Un penseur du socialisme encourageant pour le Parti Anticapitaliste (sic)

Lors de l’émission matinale de France Inter ce lundi 9 juin, l’invité, un certain Benoît, une tête pensante du Parti Socialiste, a fait de lumineuses mises au point sur l’état d’esprit actuel à l’état-major du PS. Il déclarait par exemple, sans rire, que le PS doit se demander « à quoi il peut servir ». Excellente question.

Interrogé ensuite sur le débat d’idées et de tendances actuellement très très chaud au sein du grand parti de gauche, il rassurait tout le monde en affirmant que, au niveau des idées, les divers candidats à la tête du Parti Socialiste « ne diffèrent pas d’un iota », mais qu’il savait « gré à Bertrand Delanoé de poser la question du libéralisme, car c’est important les libertés ». C’est effectivement une autre bonne « question ». Et c’est vrai que c’est important, les libertés.
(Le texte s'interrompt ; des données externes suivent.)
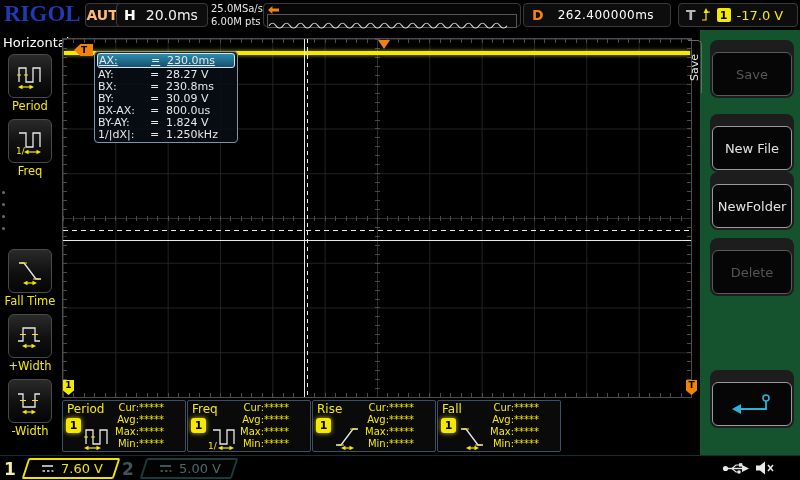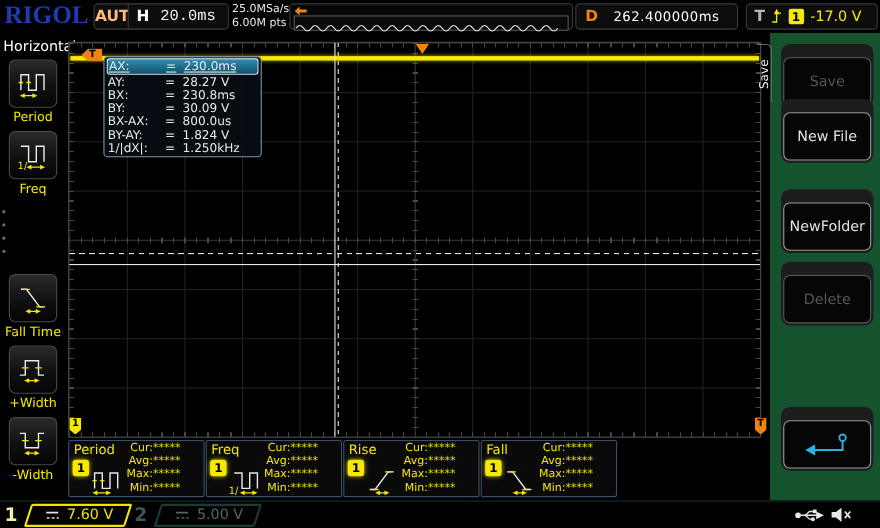--- a/index.html
+++ b/index.html
@@ -9,21 +9,21 @@
 
   
   #topbar{position:absolute;left:0;top:0;width:800px;height:30px;background:#010101;}
   #logo{position:absolute;left:4px;top:1px;font-family:"Liberation Serif",serif;
         font-weight:bold;font-size:23px;color:#1f3ab5;letter-spacing:0px;}
   .tb-box{position:absolute;top:3px;height:22px;background:#0d0d0d;border:1px solid #3a3a3a;
           border-radius:4px;display:flex;align-items:center;}
   #auto-badge{left:85px;width:44px;justify-content:center;color:#fdba74;font-weight:bold;font-size:14px;}
   #h-box{left:116px;width:90px;}
   #h-box .hl{color:#fff;font-weight:bold;font-size:14px;margin-left:7px;}
-  #h-box .hv{color:#f2f2f2;font-size:14px;margin-left:10px;font-family:Liberation Mono, monospace;}
+  #h-box .hv{color:#f2f2f2;font-size:14px;margin-left:10px;}
   #srate{position:absolute;left:211px;top:2px;color:#e8e8e8;font-size:10px;line-height:13px;}
   #preview{left:263px;width:256px;background:#070707;}
   #pre-arrow{position:absolute;left:4px;top:2px;width:11px;height:8px;background:#f08210;
              clip-path:polygon(0 50%,40% 0,40% 32%,100% 32%,100% 68%,40% 68%,40% 100%);}
   #pre-wave{position:absolute;left:3px;top:10px;width:248px;height:12px;border:1px solid #555;background:#0a0a0a;}
   #d-box{left:523px;width:146px;}
   #d-box .dl{color:#f08210;font-weight:bold;font-size:14px;margin-left:8px;}
   #d-box .dv{color:#fff;font-size:12px;margin-left:14px;letter-spacing:.5px;}
   #t-box{left:678px;width:118px;}
   #t-box .tl{color:#b8b8b8;font-weight:bold;font-size:14px;margin-left:7px;}
@@ -302,21 +302,21 @@
         <span class="cv">1.250kHz</span>
       </div>
     </div>
   </div>
 
   <div id="right-menu">
     <div id="save-tab">Save</div>
     <div class="key disabled" style="top:10px">
       <div class="key-btn">Save</div>
     </div>
-    <div class="key" style="top:60px">
+    <div class="key" style="top:84px">
       <div class="key-btn">New File</div>
     </div>
     <div class="key" style="top:142px">
       <div class="key-btn">NewFolder</div>
     </div>
     <div class="key disabled" style="top:208px">
       <div class="key-btn">Delete</div>
     </div>
     <div class="key" style="top:340px">
       <div class="key-btn">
Et de frapper le Nouveau Parti Anticapitaliste d’un magistral « Ce n’est que l’adaptation de la LCR a l’air du temps. Il n’y a absolument personne de nouveau par rapport à la LCR dans le Nouveau Parti Anticapitaliste. C’est une bonne opération de marketing politique  pour Olivier Besancenot.» Intéressante définition de l’engagement révolutionnaire dans la bouche d’un politicien bourgeois, mais à sa décharge, quel exemple d’une volonté politique non soluble dans le marketing ce penseur du socialisme dans l’air du temps pourrait-il rencontrer dans son entourage ? En tout cas c’est encourageant quelque part pour le NPA, et surtout pour l’anticapitalisme, d’abord en regard de cet intérêt croissant qu’on semble lui porter sous les feux de la rampe médiatique (mais pas toujours pour le déplorer d’ailleurs, ce qui est encore plus étonnant), et ensuite parce qu’on s’y connaît en marketing, au Parti Socialiste, même si les ardentes recherches de la « bonne opération » n’y sont pas complètement satisfaites à l’heure ou nous parlons.

Reprenant cette intéressante métaphore de l’air du temps à propos de la naissance d’un parti anticapitaliste, il concluait, sans pitié, que « le propre de l’air du temps, c’est d’emporter les feuilles mortes ». Imparable, mais, euh, de quelle chose morte parles-tu Benoît ?

Conjecturant enfin que la situation sociale serait en 2012 fortement préoccupante, il continuait en reconnaissant benoîtement qu’il faudrait peut-être réfléchir plus sérieusement à la "question" du social. Voilà qui est de bon augure.

Benoît, mon grand, il est long le chemin à l’école du socialisme. Continue tes efforts, tu es sur la bonne voie. Fais seulement un peu plus attention à ce que tu dis, et tout devrait bien se passer. Mais mets bien ton cache-col, l’air du temps est changeant ces temps-ci.